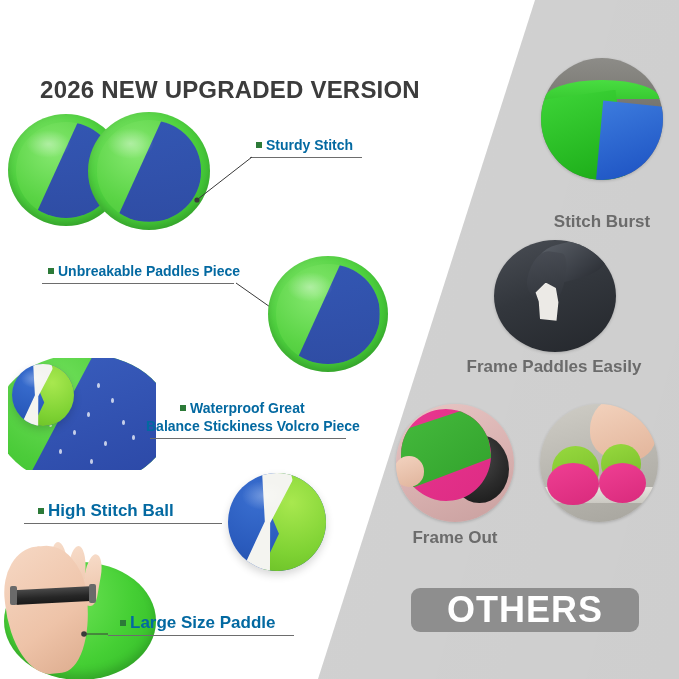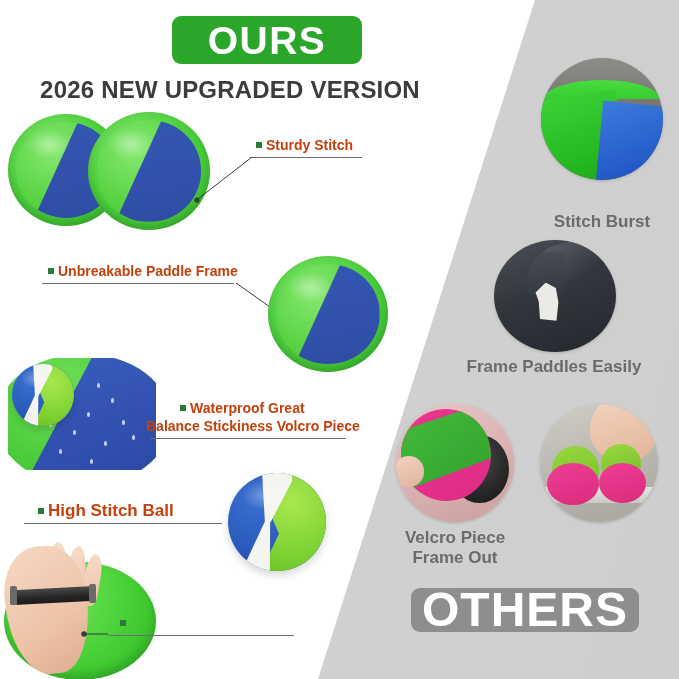"OURS" div.ours-badge { html: <div> <span>OURS</span> </div> -> none }
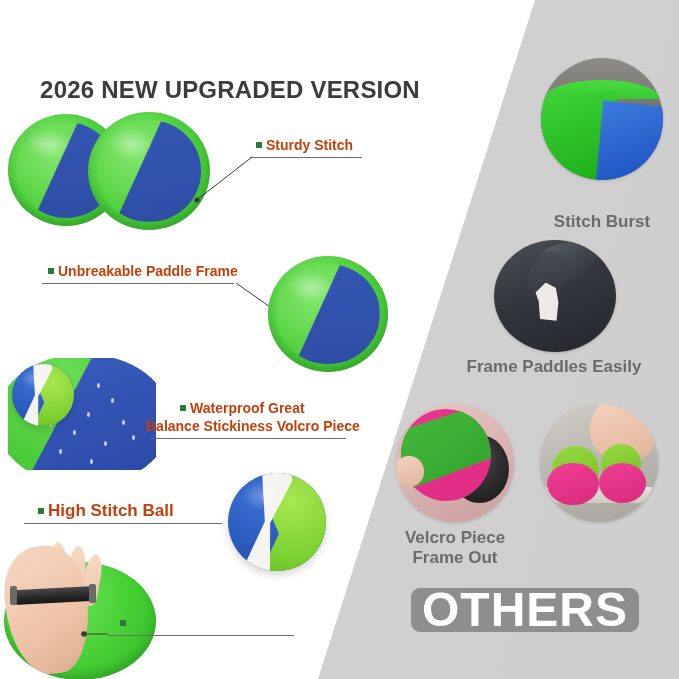"Sturdy Stitch" .feat { color: #c2410c -> #0369a1 }
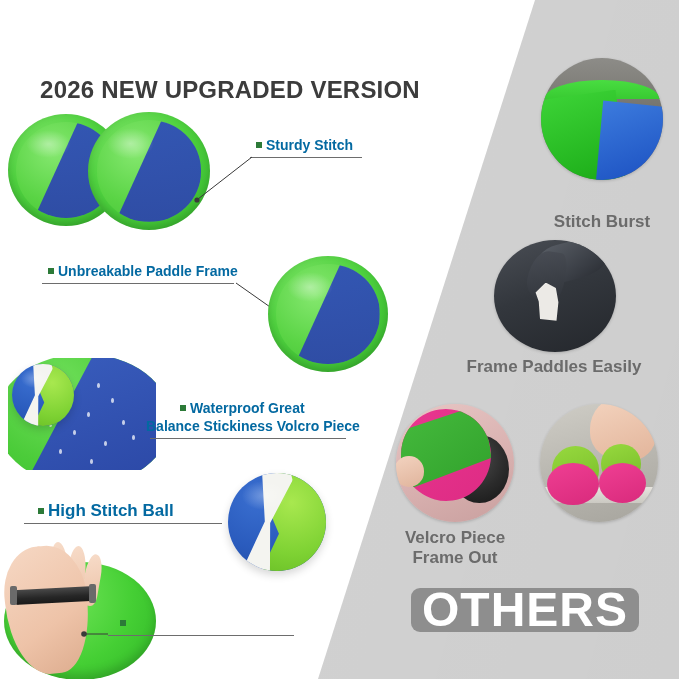"Unbreakable Paddle Frame" span { text: Paddle Frame -> Paddles Piece }
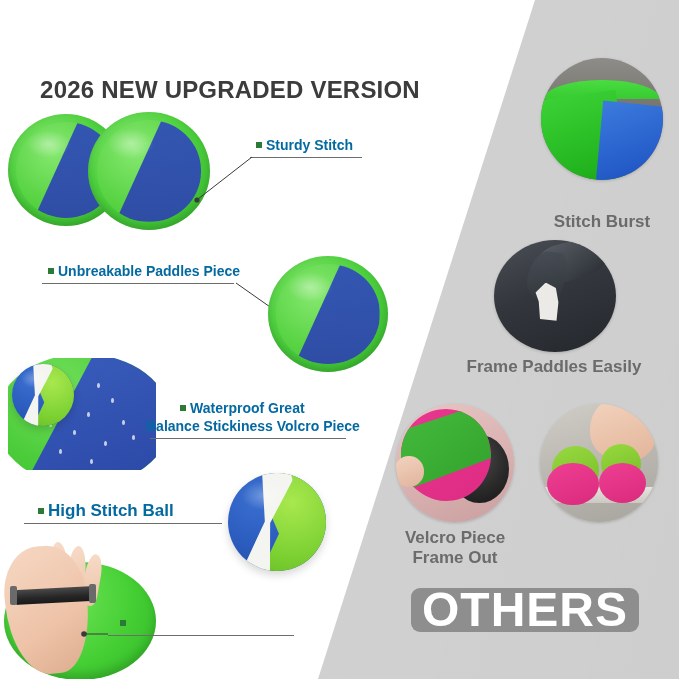"Velcro Piece" div { html: <div>Velcro Piece</div> -> none }
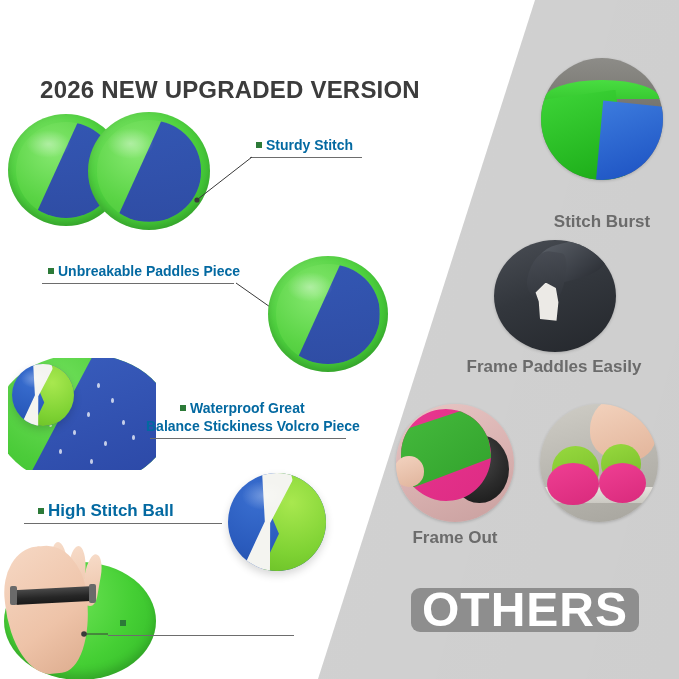"Large Size Paddle" span { html: none -> <span>Large Size Paddle</span> }
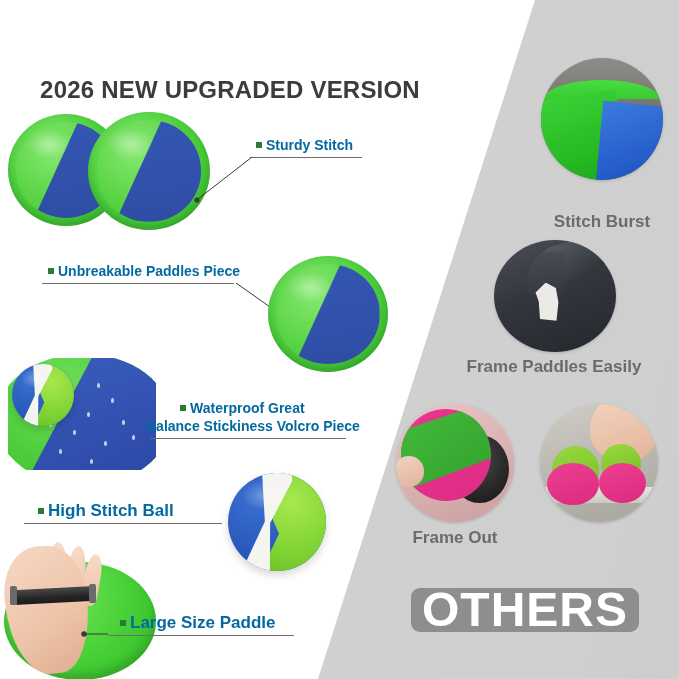"OTHERS" .others-badge span { font-size: 48px -> 36px }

- - -

**The problem**
Print each entry above verbatim, pictures left out.

**Expected answer**
"OURS" div.ours-badge { html: <div> <span>OURS</span> </div> -> none }
"Sturdy Stitch" .feat { color: #c2410c -> #0369a1 }
"Unbreakable Paddle Frame" span { text: Paddle Frame -> Paddles Piece }
"Velcro Piece" div { html: <div>Velcro Piece</div> -> none }
"Large Size Paddle" span { html: none -> <span>Large Size Paddle</span> }
"OTHERS" .others-badge span { font-size: 48px -> 36px }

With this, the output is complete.